USCCB Committee on Migration Chair Strongly Opposes Executive Order Because It Harms Vulnerable Refugee and Immigrant Families
WASHINGTON (USCCB) — President Donald J. Trump issued Friday, Jan. 27, an Executive Order addressing the U.S. refugee admissions program and migration to the United States, generally. The executive order virtually shuts down the refugee admissions program for 120 days, reduces the number of refugees to be admitted to the United States this year from 110,000 to 50,000 individuals, and indefinitely suspends the resettlement of Syrian refugees. In addition, it prioritizes religious minorities suffering from religious persecution, thereby deprioritizing all other persons fleeing persecution; calls for a temporary bar on admission to the United States from a number of countries of particular concern (all Muslim majority); and imposes a yet-to-be determined new vetting process for all persons seeking entry to the United States.
Regarding the Executive Order’s halt and reduction of admissions, Bishop Joe S. Vásquez of Austin, Texas, chairman of the Committee on Migration, stated:
“We strongly disagree with the Executive Order’s halting refugee admissions. We believe that now more than ever, welcoming newcomers and refugees is an act of love and hope.
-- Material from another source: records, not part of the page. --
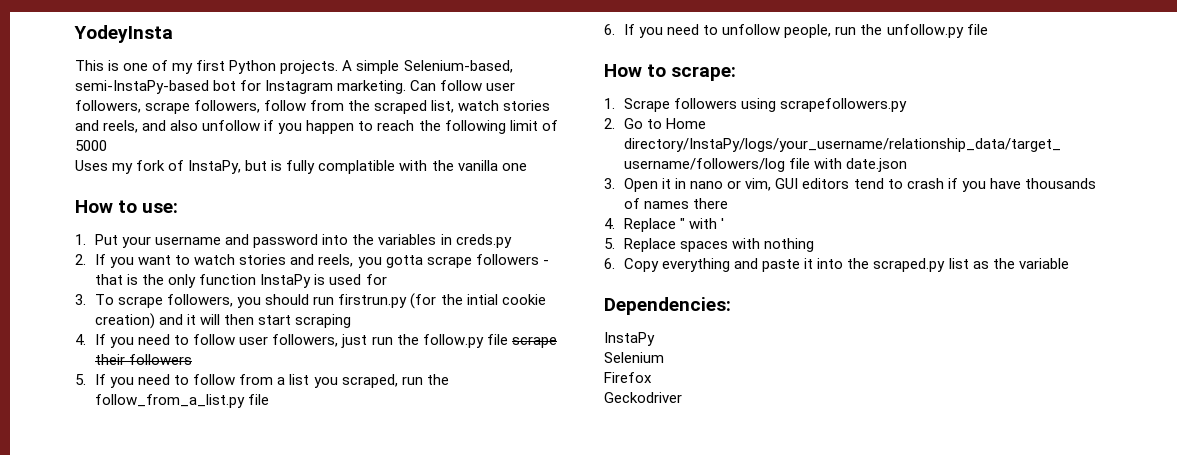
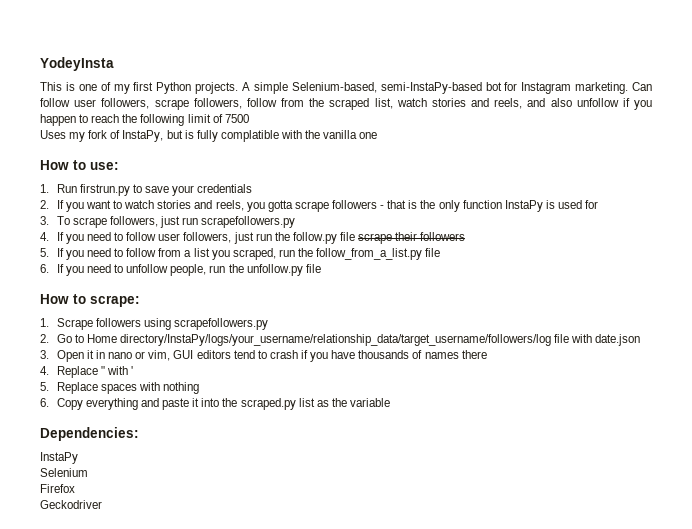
[75,140,107,151] 5000 -> [224,114,249,123] 7500
[95,234,512,248] Put your username and password into the variables in creds.py -> [56,184,253,196] Run firstrun.py to save your credentials
[237,293,546,309] [95,313,352,329] you should run firstrun.py (for the intial cookie creation) and it will then start scraping -> [160,216,296,228] just run scrapefollowers.py

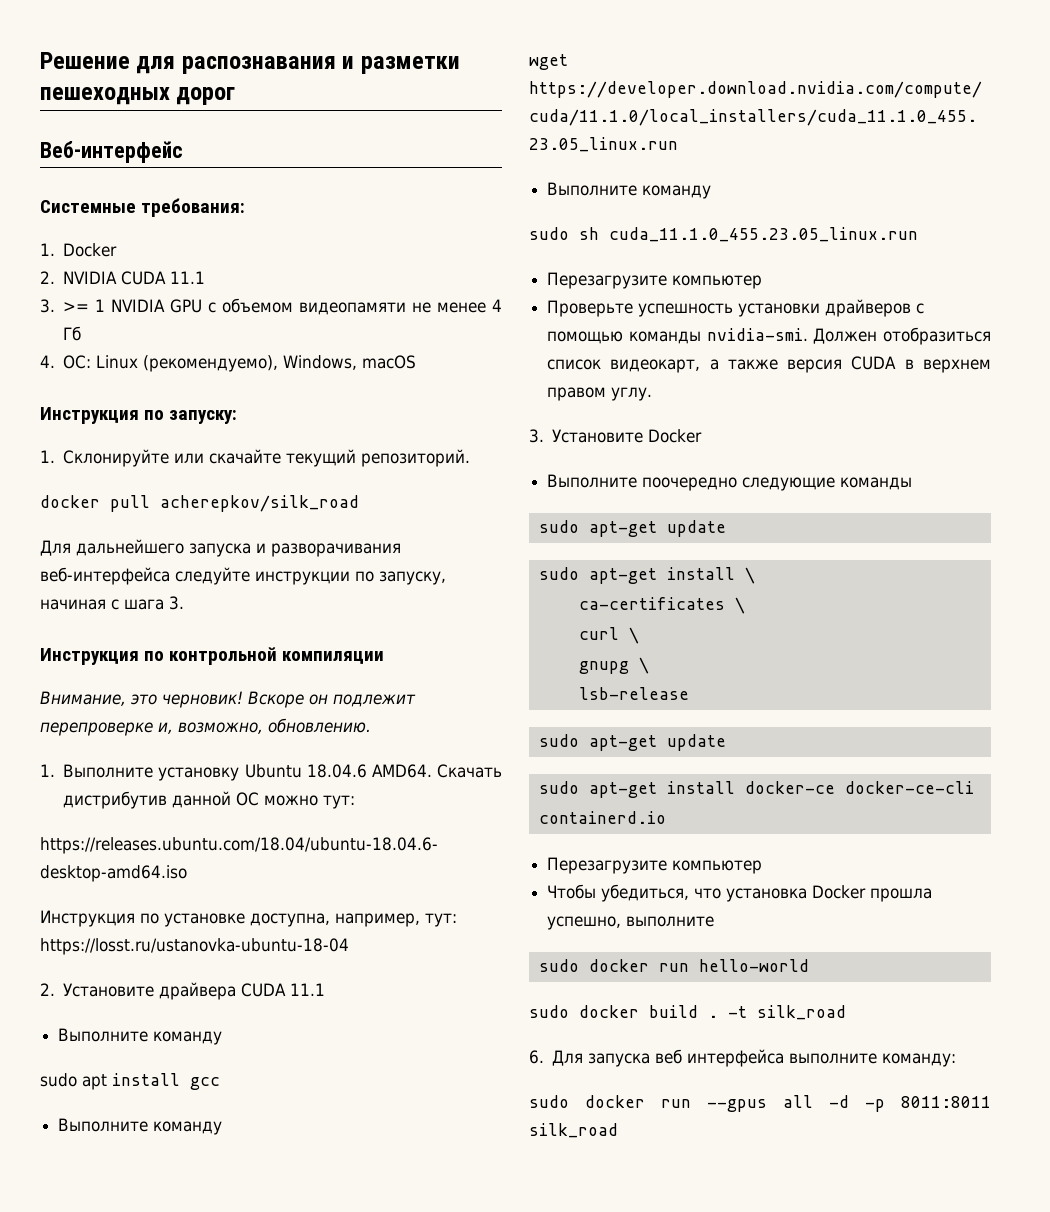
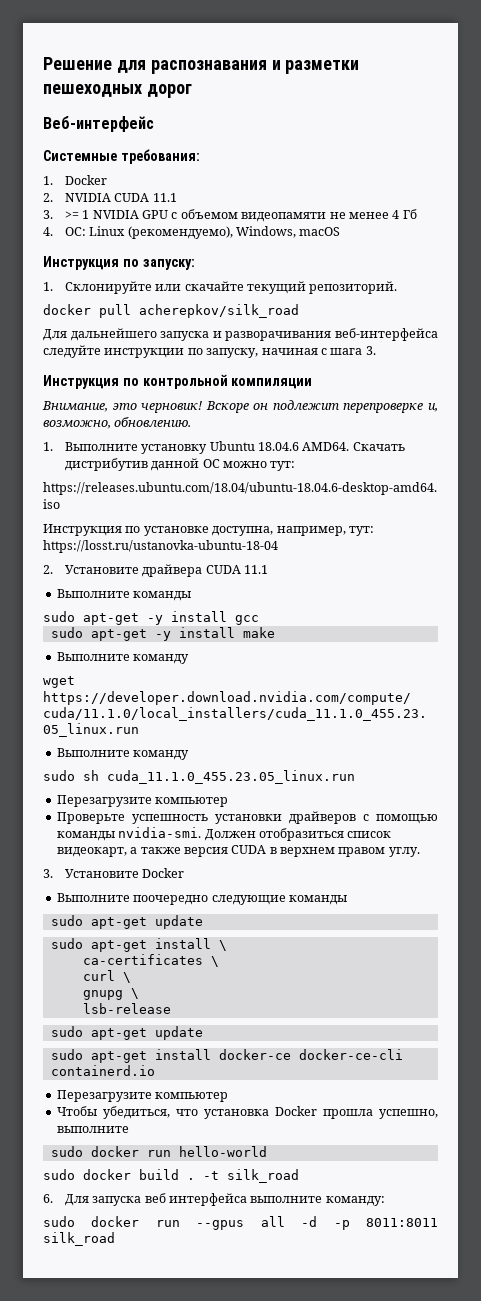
[153,1031,223,1045] [40,1073,107,1090] команду // sudo apt -> [133,591,192,601] [43,611,163,625] команды // sudo apt-get -y
(220, 1083) none -> [50,627,275,641] // sudo apt-get -y install make

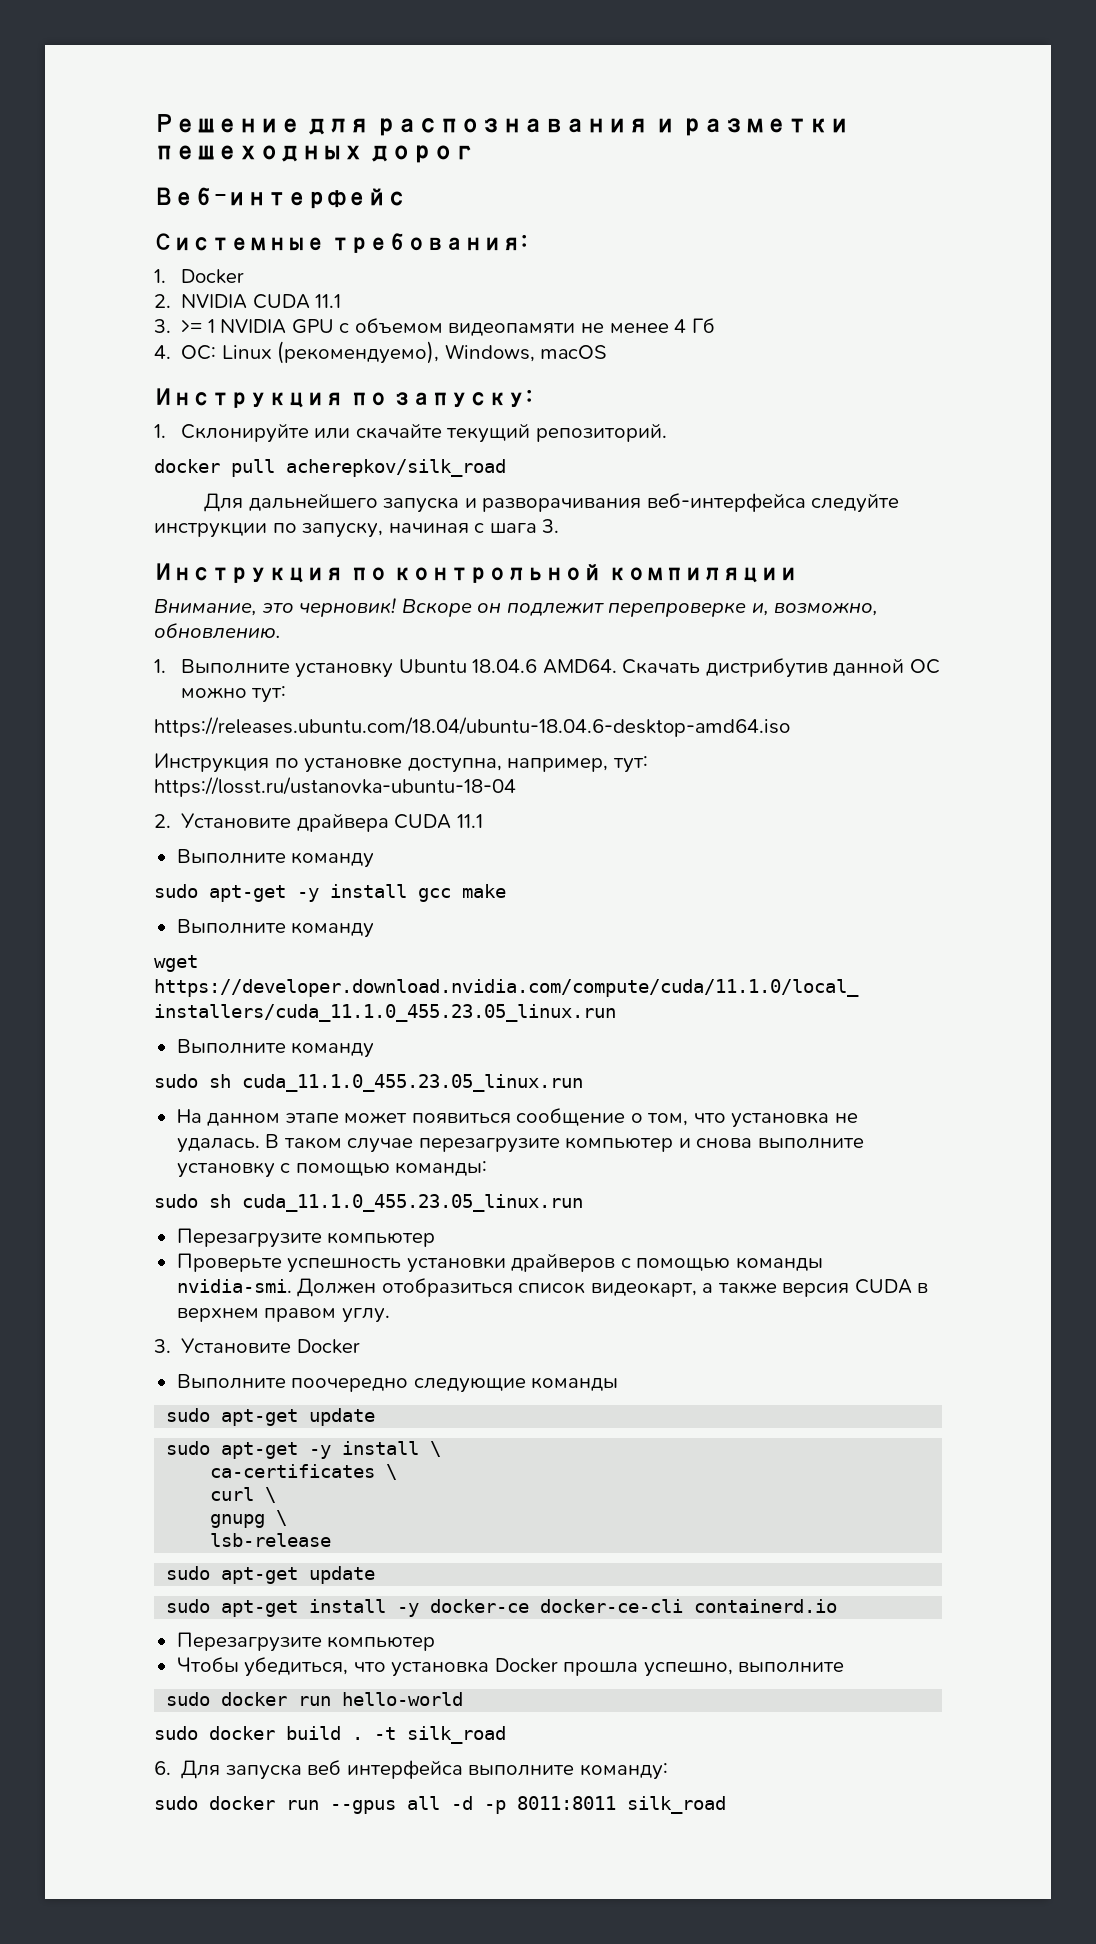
[133,591,192,601] команды -> [291,852,375,868] команду
[50,627,235,641] // sudo apt-get -y install -> (451, 895) none
(355, 777) none -> [176,1108,858,1128] [176,1134,864,1153] [176,1161,488,1178] [154,1194,583,1212] // На данном этапе может появиться сообщение о том, что установка не удалась. В таком случае перезагрузите компьютер и снова выполните установку с помощью команды: // sudo sh cuda_11.1.0_455.23.05_linux.run
(147, 946) none -> [309,1445,332,1459] -y
(211, 1054) none -> [397,1603,420,1617] -y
We will continue to engage the new administration, as we have all administrations for the duration of the current refugee program, now almost forty years. We will work vigorously to ensure that refugees are humanely welcomed in collaboration with Catholic Charities without sacrificing our security or our core values as Americans, and to ensure that families may be reunified with their loved ones.”
Regarding the Executive Order’s ban on Syrian refugees, the prioritization of religious minorities suffering from religious persecution, Bishop Vásquez added:
“The United States has long provided leadership in resettling refugees. We believe in assisting all those who are vulnerable and fleeing persecution, regardless of their religion. This includes Christians, as well as Yazidis and Shia Muslims from Syria, Rohingyas from Burma, and other religious minorities. However, we need to protect all our brothers and sisters of all faiths, including Muslims, who have lost family, home, and country. They are children of God and are entitled to be treated with human dignity. We believe that by helping to resettle the most vulnerable, we are living out our Christian faith as Jesus has challenged us to do.”
Moving forward after the announcement, Bishop Vásquez concluded:
“Today, more than 65 million people around the world are forcibly displaced from their homes. Given this extraordinary level of suffering, the U.S. Catholic Bishops will redouble their support for, and efforts to protect, all who flee persecution and violence, as just one part of the perennial and global work of the Church in this area of concern.”